Leave the pictures out and return every line below exactly.

SUPPLIED DATA START

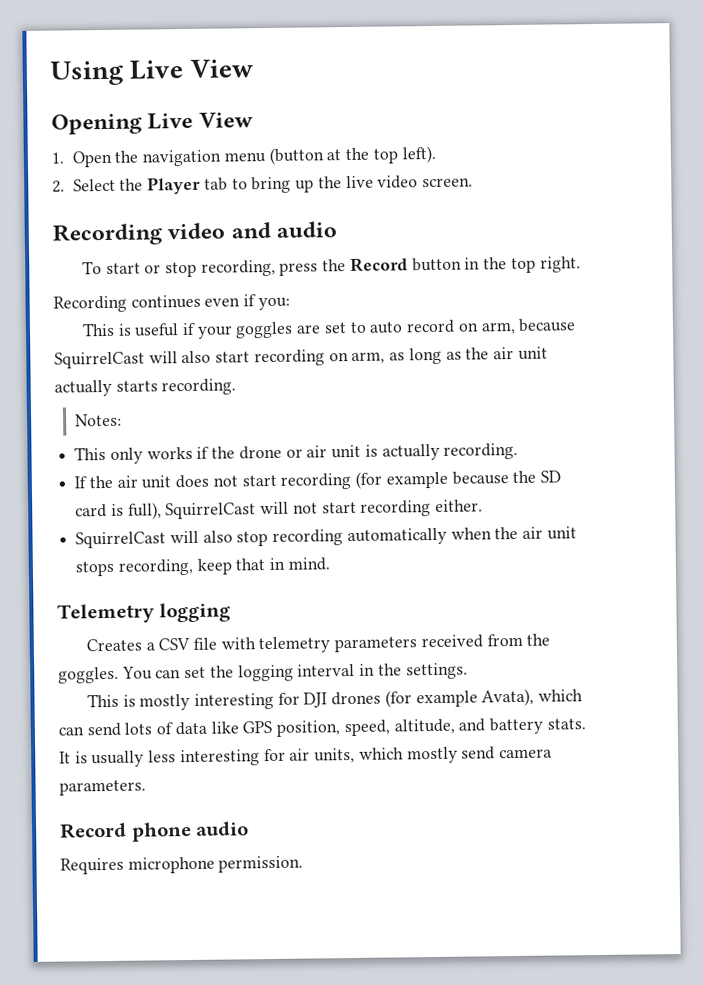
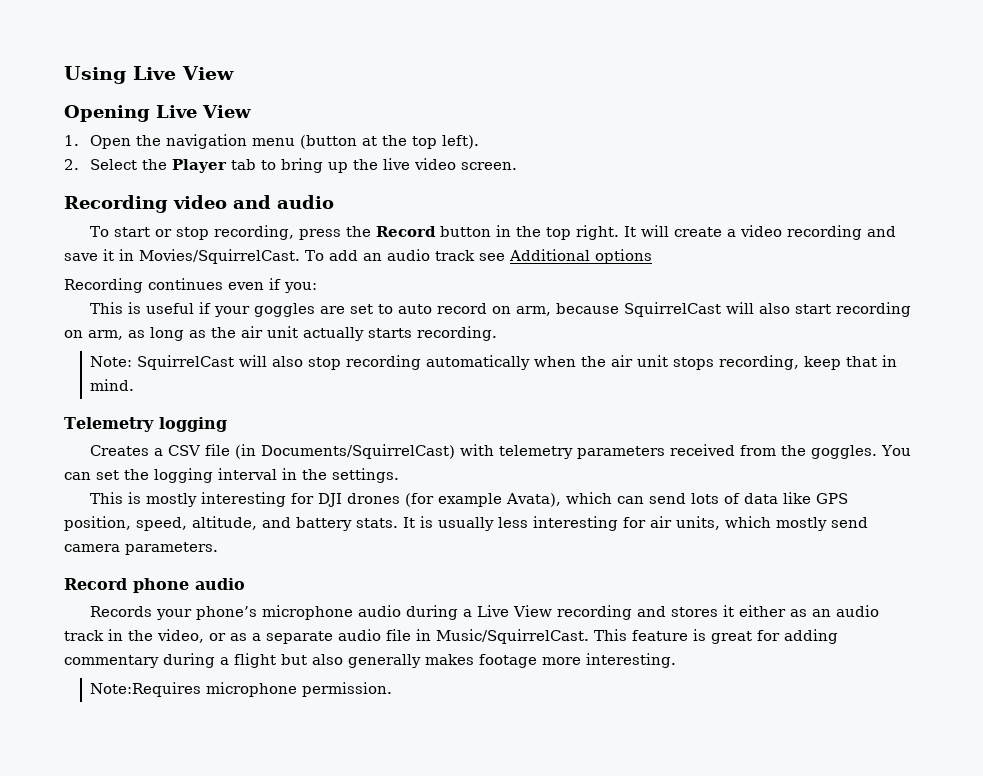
+ It will create a video recording and save it in Movies/SquirrelCast. To add an audio track see Additional options
- Notes:
- This only works if the drone or air unit is actually recording.
- If the air unit does not start recording (for example because the SD card is full), SquirrelCast will not start recording either.
- SquirrelCast will also stop recording automatically when the air unit stops recording, keep that in mind.
+ Note: SquirrelCast will also stop recording automatically when the air unit stops recording, keep that in mind.
- Creates a CSV file with telemetry parameters received from the goggles.
+ Creates a CSV file (in Documents/SquirrelCast) with telemetry parameters received from the goggles.
- Requires microphone permission.
+ Records your phone’s microphone audio during a Live View recording and stores it either as an audio track in the video, or as a separate audio file in Music/SquirrelCast. This feature is great for adding commentary during a flight but also generally makes footage more interesting.
+ Note:Requires microphone permission.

SUPPLIED DATA END

WORKED SOLUTION:
+ It will create a video recording and save it in Movies/SquirrelCast. To add an audio track see Additional options
- Notes:
- This only works if the drone or air unit is actually recording.
- If the air unit does not start recording (for example because the SD card is full), SquirrelCast will not start recording either.
- SquirrelCast will also stop recording automatically when the air unit stops recording, keep that in mind.
+ Note: SquirrelCast will also stop recording automatically when the air unit stops recording, keep that in mind.
- Creates a CSV file with telemetry parameters received from the goggles.
+ Creates a CSV file (in Documents/SquirrelCast) with telemetry parameters received from the goggles.
- Requires microphone permission.
+ Records your phone’s microphone audio during a Live View recording and stores it either as an audio track in the video, or as a separate audio file in Music/SquirrelCast. This feature is great for adding commentary during a flight but also generally makes footage more interesting.
+ Note:Requires microphone permission.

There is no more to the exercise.